We are attorneys representing businesses in Houston, Texas. Clients of ours have asked about “red flag” regulations relating to identity theft. Recently, federal authorities created regulations governing consumer “accounts.” Section 114 of the Fair and Accurate Credit Transactions Act directed several government agencies to prescribe joint regulations requiring each financial institution and creditor to establish reasonable policies and procedures for implementing the guidelines, to identify possible risks to account holder or customers or to the safety and soundness of the institution or customer. Financial institutions and creditors must periodically determine whether they offer covered accounts. A “creditor” is a person who arranges for the extension, renewal or continuation of credit, which in some cases could include third-party debt collectors. A “financial institution” is a State or National bank, a State or Federal savings and loan association, a mutual savings bank, a State or Federal credit union, or any other person that, directly or indirectly, holds a transaction account belonging to a consumer.
A “covered account” is (1) an account primarily for personal, family, or household purposes, that involves or is designed to permit multiple payments or transactions, or (2) any other account for which there is a reasonably foreseeable risk to customers or the safety and soundness of the financial institution or creditor from identity theft. Five factors that help determine whether an account is a “covered account” are (1) the methods the financial institution or creditor provides to open its accounts; (2) the methods it provides to access its accounts; and (3) its previous experiences with identity theft; (4) which of the accounts are subject to a risk of identity theft; and (5) the size, location and customer base of the financial institution or creditor.
The agencies determined that only those financial institutions and creditors that offer or maintain “covered accounts” must develop and implement a written program.

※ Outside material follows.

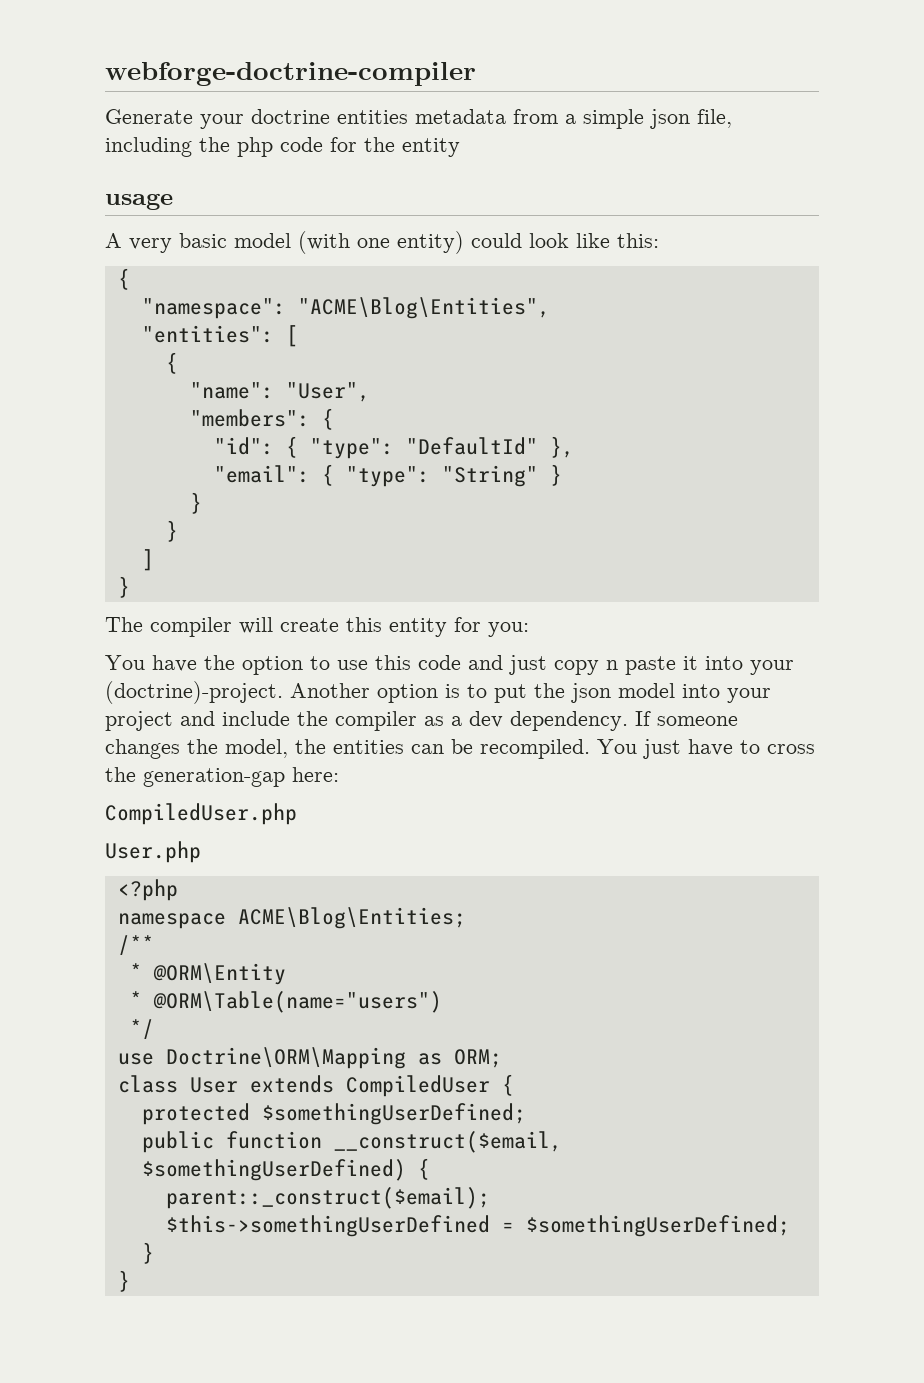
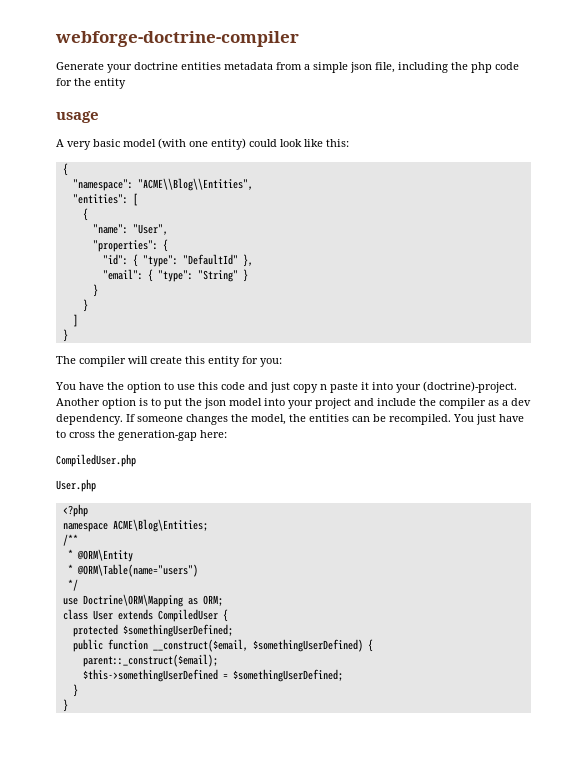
[297,297,550,319] "ACME\Blog\Entities", -> [137,178,253,191] "ACME\\Blog\\Entities",
[189,409,310,427] "members": -> [92,240,158,252] "properties":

The written program must contain reasonable policies and procedures to:
(1) Identify relevant Red Flags (pattern, practice, or specific activity that indicated the possible risk of identity theft) for covered accounts and incorporate those Red Flags into the program;
(2) Detect Red Flags that have been incorporated into the program;
(3) Respond appropriately to any Red Flags that are detected to prevent and mitigate identity theft; and
(4) Ensue the program is updated periodically, to reflect changes in risks to customers or to the safety and soundness of the financial institution or creditor from identity theft.
To allow smaller financial institutions and creditors to tailor their programs to their operations, the program must also be appropriate to the size and complexity of the financial institution or creditor and the nature and scope of its activities. If your business transacts business with consumers and uses or contains sensitive personal information, you may be subject to “red flag” regulations. Consult a qualified attorney to determine if your business is subject to the new regulations.